Reference Guide: Optimizing Backup Strategies for Red Hat OpenShift Virtualization

Containers have become the de facto standard for building and scaling modern applications. However, real-life infrastructures often include legacy applications that necessitate the use of virtual machines (VMs), keeping environments from being 100% containerized.

OpenShift virtualization seamlessly combines OpenShift’s container orchestration capabilities with traditional virtualization, offering a unified platform for managing containers and virtual machines. This article describes how OpenShift virtualization works, complete with a step-by-step example and a discussion of best practices for success.

Summary of key OpenShift virtualization concepts

The following table provides an overview of the key concepts covered in this article.

Concept

Description

Building blocks of OpenShift virtualization

KubeVirt is the heart of OpenShift virtualization. The KubeVirt add-on provides an API for enabling virtual machine management within OpenShift.

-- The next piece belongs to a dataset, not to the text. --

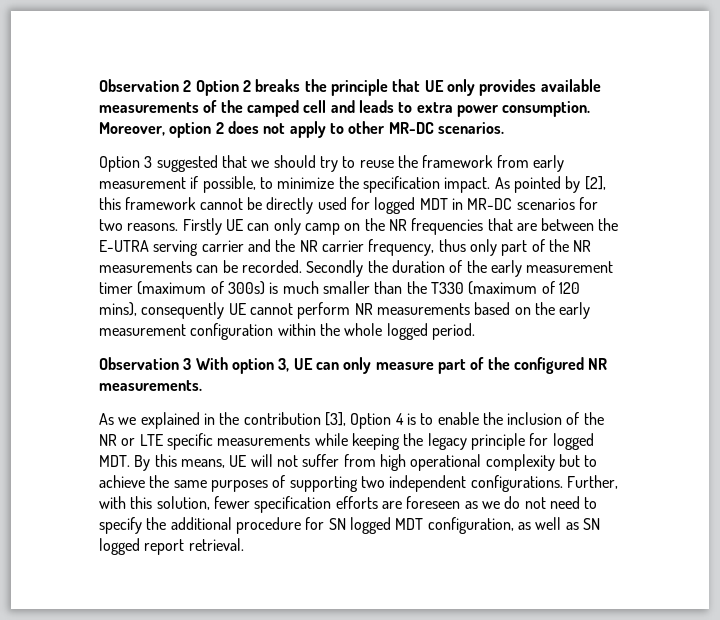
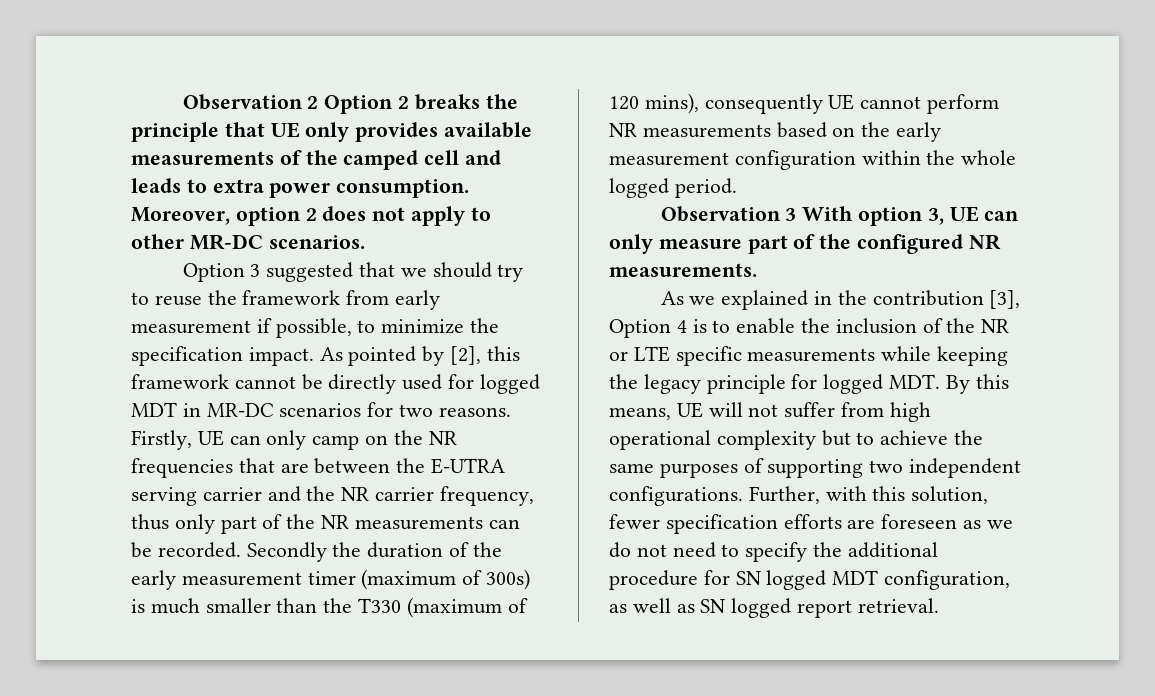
- Firstly UE can only camp on the NR frequencies that are between the E-UTRA serving carrier and the NR carrier frequency, thus only part of the NR measurements can be recorded.
+ Firstly, UE can only camp on the NR frequencies that are between the E-UTRA serving carrier and the NR carrier frequency, thus only part of the NR measurements can be recorded.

Understanding containerized virtual machines

OpenShift runs virtual machines using the KVM hypervisor. In contrast to traditional virtualization, the virtual machine processes exist inside a pod in OpenShift, allowing virtual machines to be managed as native OpenShift objects.

Running and managing virtual machines in OpenShift

Virtual machines can be created using existing or custom templates through the OpenShift GUI or by writing YAML manifests. The YAML templates for virtual machines can be generated using the virtctl utility.

Best practices for running virtualization workloads in OpenShift

The recommended practices for running virtual machines in OpenShift include templating, using security-hardened images, monitoring resource usage, ensuring security, and regularly backing up virtual machines.

Building blocks of OpenShift virtualization

OpenShift virtualization brings virtual machines as native objects into the OpenShift container platform. It is based on the container-native virtualization technology developed upstream by the KubeVirt project. Managing virtual machines using OpenShift native objects offers benefits such as allowing you to use features like pipelines, GitOps, and service meshes with virtual machines.

Under the hood, OpenShift virtualization leverages the KVM hypervisor. KVM is a virtualization module in the Linux kernel that allows the kernel to function as a hypervisor. It is a mature technology that major cloud providers use as the virtualization backend for their infrastructure-as-a-service (IaaS) offerings. OpenShift Virtualization uses the KVM hypervisor to allow Kubernetes and KubeVirt to manage the virtual machines. As a result, the virtual machines use OpenShift’s scheduling, network, and storage infrastructure.

The following figure illustrates the major components of this workflow.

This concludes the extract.